Input for this task Block Start

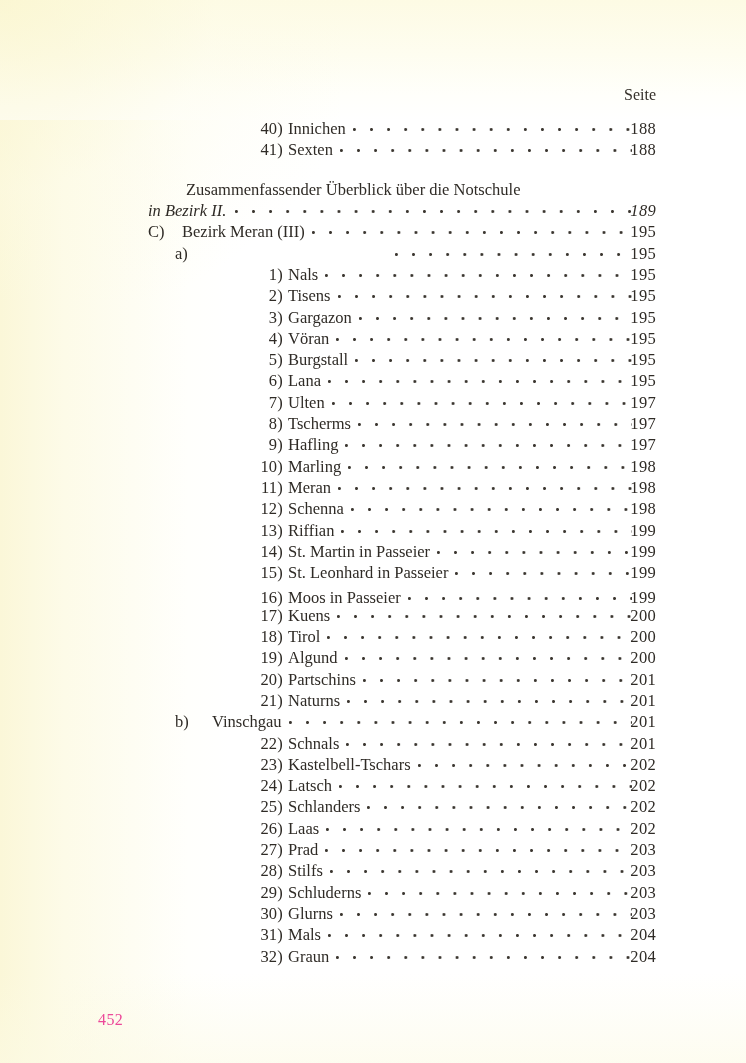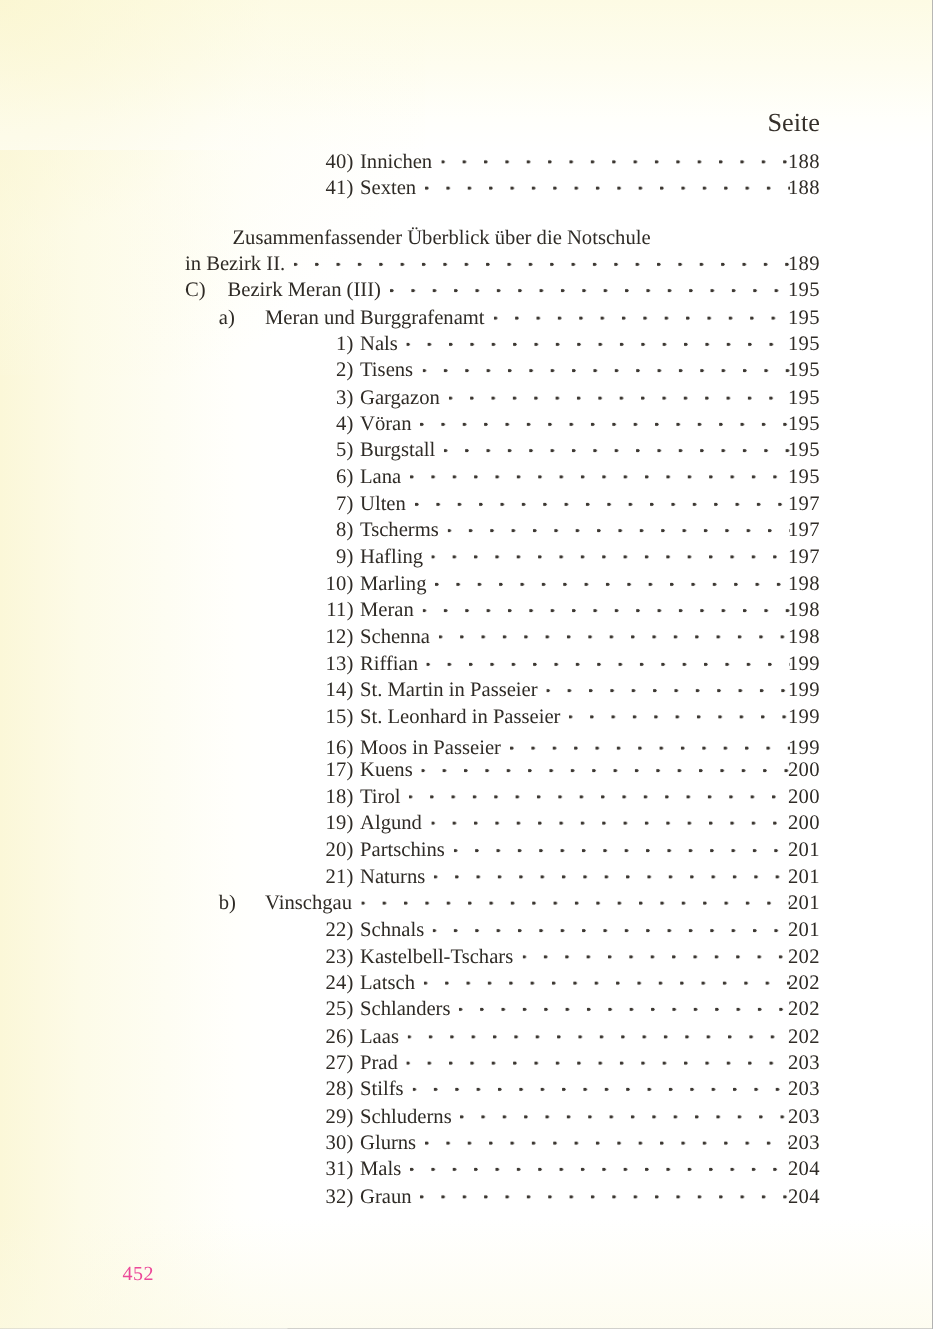--- a/index.html
+++ b/index.html
@@ -161,7 +161,7 @@
     top: 86px;
     width: 80px;
     text-align: right;
-    font-size: 21px;
+    font-size: 16px;
     color: #35302a;
   }
 

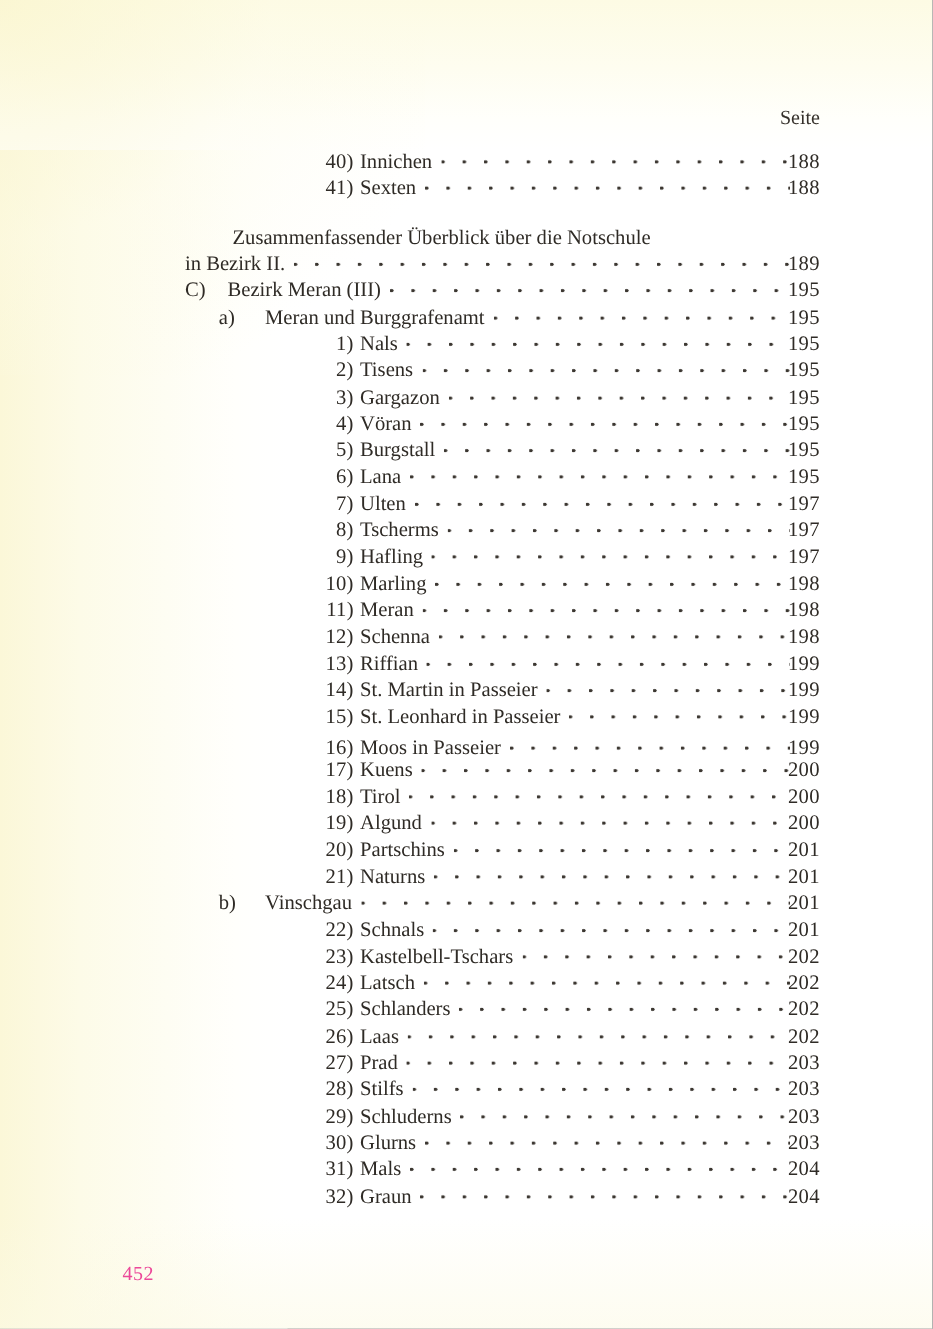--- a/index.html
+++ b/index.html
@@ -200,7 +200,7 @@
       <div class="head-row" style="top: 178.705px; left: 0px; width: 746px; margin-left: 38px;">
         <span class="head-text" style="left: 148px;">Zusammenfassender Überblick über die Notschule</span>
       </div>
-      <div class="head-row" style="top: 200.005px; left: 0px; width: 689px;">
+      <div class="head-row" style="top: 200.005px; left: 0px; width: 689px; font-style: italic;">
         <span class="head-text" style="left: 148px;">in Bezirk II.</span>
         <span class="leadwrap" style="left: 235px; width: 397px;">
           <span class="leader"></span>

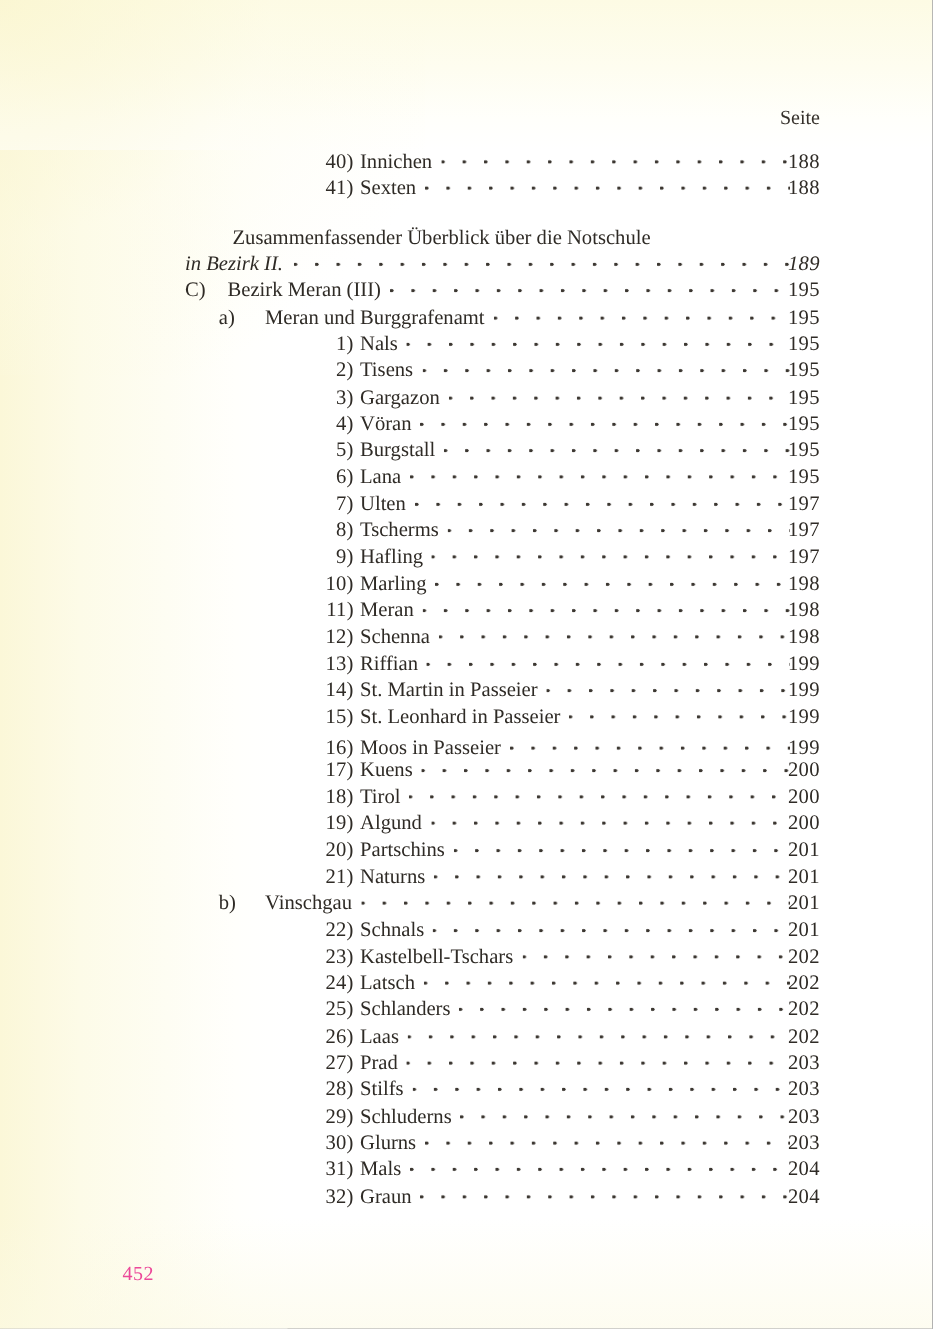--- a/index.html
+++ b/index.html
@@ -217,7 +217,6 @@
       </div>
       <div class="row" style="top: 242.605px; left: 0px; width: 746px;">
         <span class="alpha-col" style="left: 175px;">a)</span>
-        <span class="label" style="left: 212px;">Meran und Burggrafenamt</span>
         <span class="leadwrap" style="left: 395px; width: 237px;">
           <span class="leader"></span>
         </span>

Input for this task Block End

▶ **Work to be completed**
Give back every record above word for word, dropping pictures.

▶ **Written answer**
--- a/index.html
+++ b/index.html
@@ -161,7 +161,7 @@
     top: 86px;
     width: 80px;
     text-align: right;
-    font-size: 21px;
+    font-size: 16px;
     color: #35302a;
   }
 

--- a/index.html
+++ b/index.html
@@ -200,7 +200,7 @@
       <div class="head-row" style="top: 178.705px; left: 0px; width: 746px; margin-left: 38px;">
         <span class="head-text" style="left: 148px;">Zusammenfassender Überblick über die Notschule</span>
       </div>
-      <div class="head-row" style="top: 200.005px; left: 0px; width: 689px;">
+      <div class="head-row" style="top: 200.005px; left: 0px; width: 689px; font-style: italic;">
         <span class="head-text" style="left: 148px;">in Bezirk II.</span>
         <span class="leadwrap" style="left: 235px; width: 397px;">
           <span class="leader"></span>

--- a/index.html
+++ b/index.html
@@ -217,7 +217,6 @@
       </div>
       <div class="row" style="top: 242.605px; left: 0px; width: 746px;">
         <span class="alpha-col" style="left: 175px;">a)</span>
-        <span class="label" style="left: 212px;">Meran und Burggrafenamt</span>
         <span class="leadwrap" style="left: 395px; width: 237px;">
           <span class="leader"></span>
         </span>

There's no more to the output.